Her şey dahil turizm ülke ekonomisine zarar veriyor

1997 yılında otel, motel, pansiyon ve tatil köyü konaklamalarına alternatif olarak, özellikle İngiliz tur operatörleri tarafından önden krediler verilerek yapımı teşvik edilen apart otellerin devreye girmesi ile birlikte, turistlerin konaklama ve turizm anlayışlarına nasıl yön verildi ise,  “her şey dahil turizm”  tur operatörlerinin otel işletme sahiplerini zorlaması ile ortaya çıkan bir turizm hizmet modeli olarak doğdu.
Yıldan yıla konaklama tesisi sayısındaki artışla doğru orantılı olarak çoğalmayan turist sayısı, işletmelerini büyük paralar harcayarak veya devletten aldığı kredilerle tamamlayan turizm yatırımcılarını, yabancı tur operatörlerinin kölesi haline getirdi. 1997 yılına kadar tur operatörleri ağustos ayı sonuna kadar, bir sonraki yılın konaklama anlaşmalarını ve katalog çalışmalarını bitirirler ve bir sonraki yılın kataloglarını piyasaya sürerlerdi. Bu durum, tur operatörlerinin hoşuna gitmeyen bir olgu idi.
Tur operatörleri, konaklama tesislerinin üzerindeki kontrolü ellerine geçirmek için öncelikli olarak “konaklama tesisi sayısını dolayısı ile yatak sayısını artırmaları gerektiğini gördüler”  krediler sağlayarak ve sağlanan kredilerle uzun vadeli otelleri kendilerine bağlamanın yollarını buldular.

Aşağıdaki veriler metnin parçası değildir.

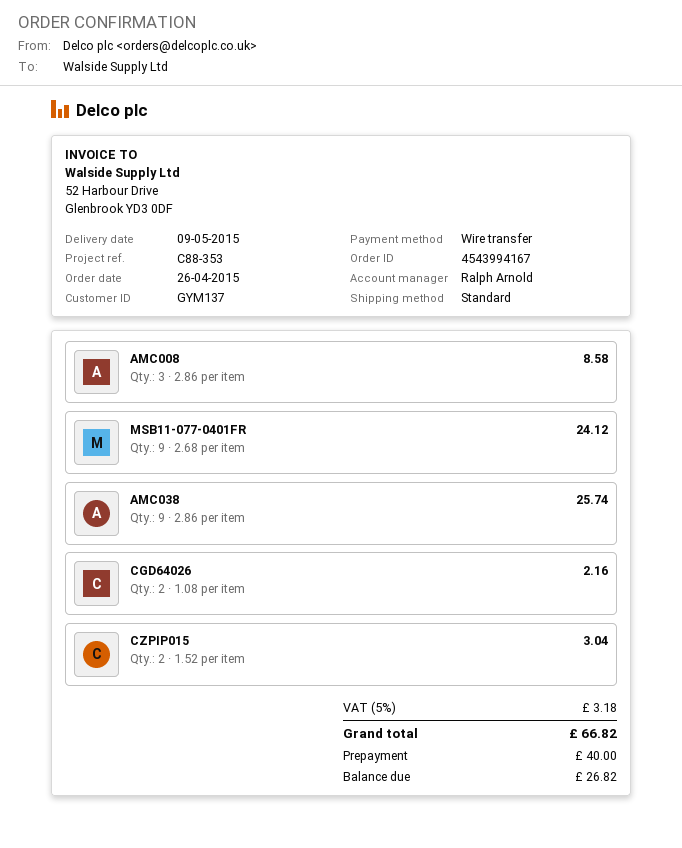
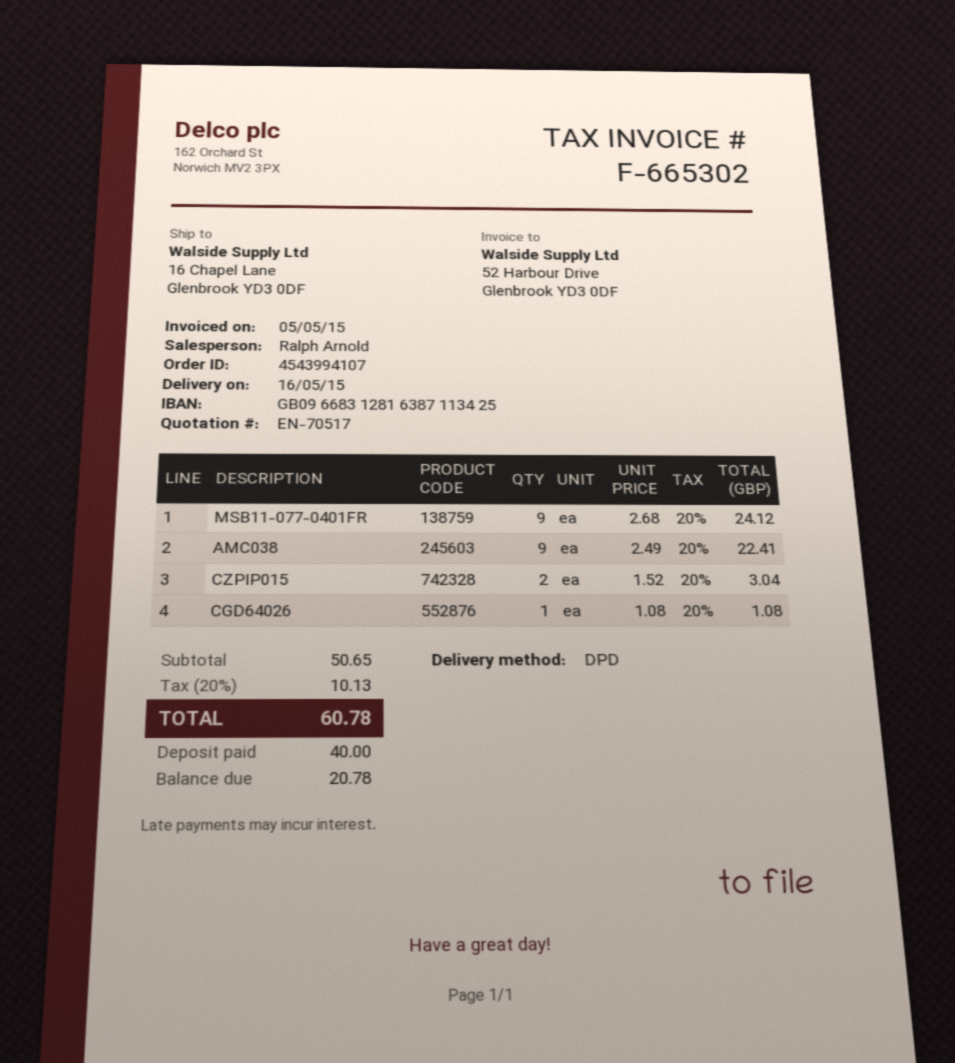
order number: 4543994167 -> 4543994107
delivery date: 2015-05-09 -> 2015-05-16
shipping method: standard -> DPD
AMC008: 3 x 2.86 = 8.58 -> none
AMC038: 9 x 2.86 = 25.74 -> 9 x 2.49 = 22.41
CGD64026: 2 x 1.08 = 2.16 -> 1 x 1.08 = 1.08
tax: 5% = 3.18 -> 20% = 10.13
total: 66.82 -> 60.78
balance: 26.82 -> 20.78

Tur operatörü verdiği krediye karşılık olarak uzun süre kendi müşterisi ile doldurduğu oteli, sözleşme süresi bittiğinde istediği gibi yönlendirdi. Çünkü yabancı tur operatöründen kredi alarak otelini bitiren turizmci, uzun yıllar otelini yalnızca kredi aldığı tur operatörünün müşterilerine verince, farkında olmadan kendi özgür işletmeciliğini de aslında yabancı tur operatörüne devrettiğini çok geç anladı.

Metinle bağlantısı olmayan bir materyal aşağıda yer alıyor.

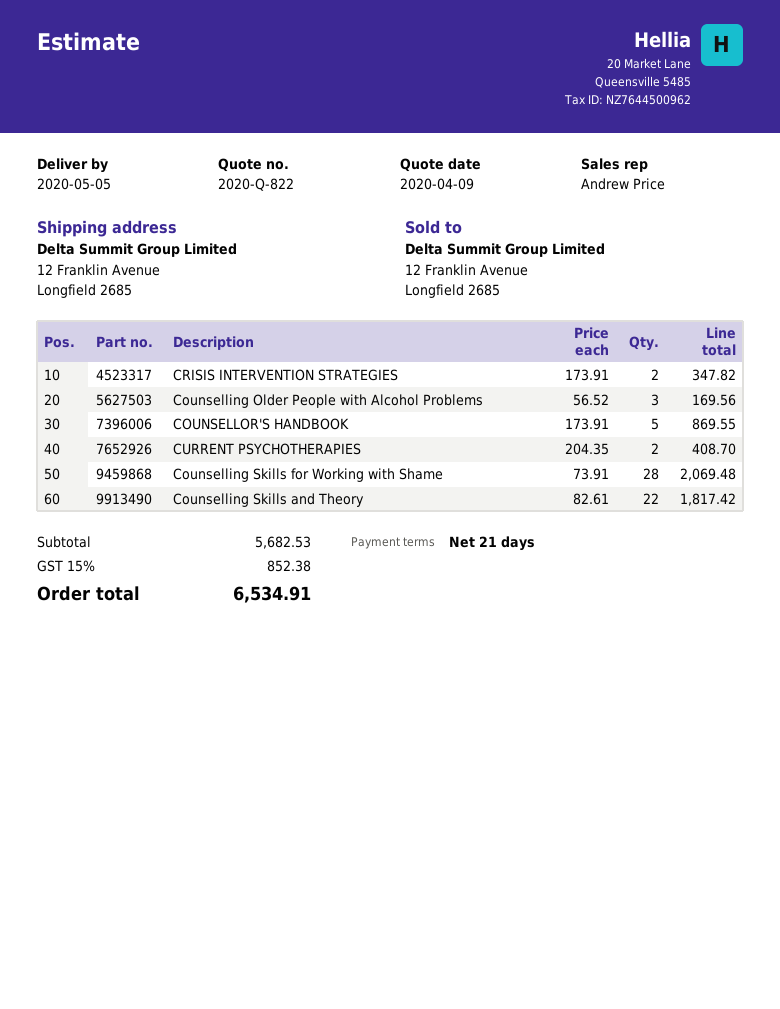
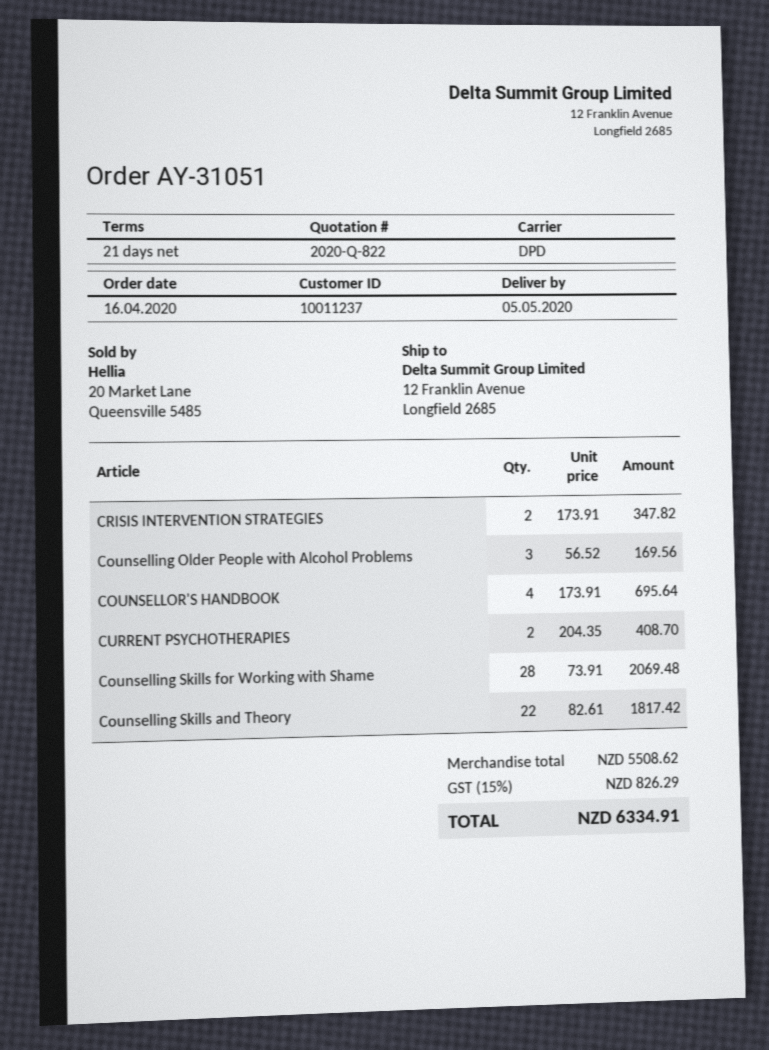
COUNSELLOR'S HANDBOOK: 5 x 173.91 = 869.55 -> 4 x 173.91 = 695.64
subtotal: 5682.53 -> 5508.62
tax: 15% = 852.38 -> 15% = 826.29
total: 6534.91 -> 6334.91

Çünkü kredinin karşılığı olarak verilen  “tek yetkili operatörlük gereği”  oteli ile çalışmak için gelen diğer yerli veya yabancı tur operatörlerini geri çevirmesine neden oldu. Kredi alarak yapılan otellerin anlaşma sonunda yine dolması için, tur operatörünün isteklerinin yerine getirilmesi gerekiyordu ve  “her şey dahil turizm”  kavramı üretildi. Her şey dahil turizm paketleri satarak kârlarına kâr katan operatörler sürekli semirirken, otel işletmecileri zarar etmeye ve çok vahşi şekilde yürütülen  “her şey dahil çılgınlığına”  kendilerini kaptırdılar.
“Her şey dahil turizm”  tesislerin coğrafi durumları göz önünde bulundurularak yeniden değerlendirilmediği sürece, Türk turizmi ileriye değil geriye doğru gidecek, 38 değişik sektörü doğrudan veya dolaylı etkilediği söylenen turizm, yalnızca konaklama sektörü ile diğer birkaç sektörü daha olumlu etkilerken, diğer tüm sektörler bu uygulamadan olumsuz etkilenecektir.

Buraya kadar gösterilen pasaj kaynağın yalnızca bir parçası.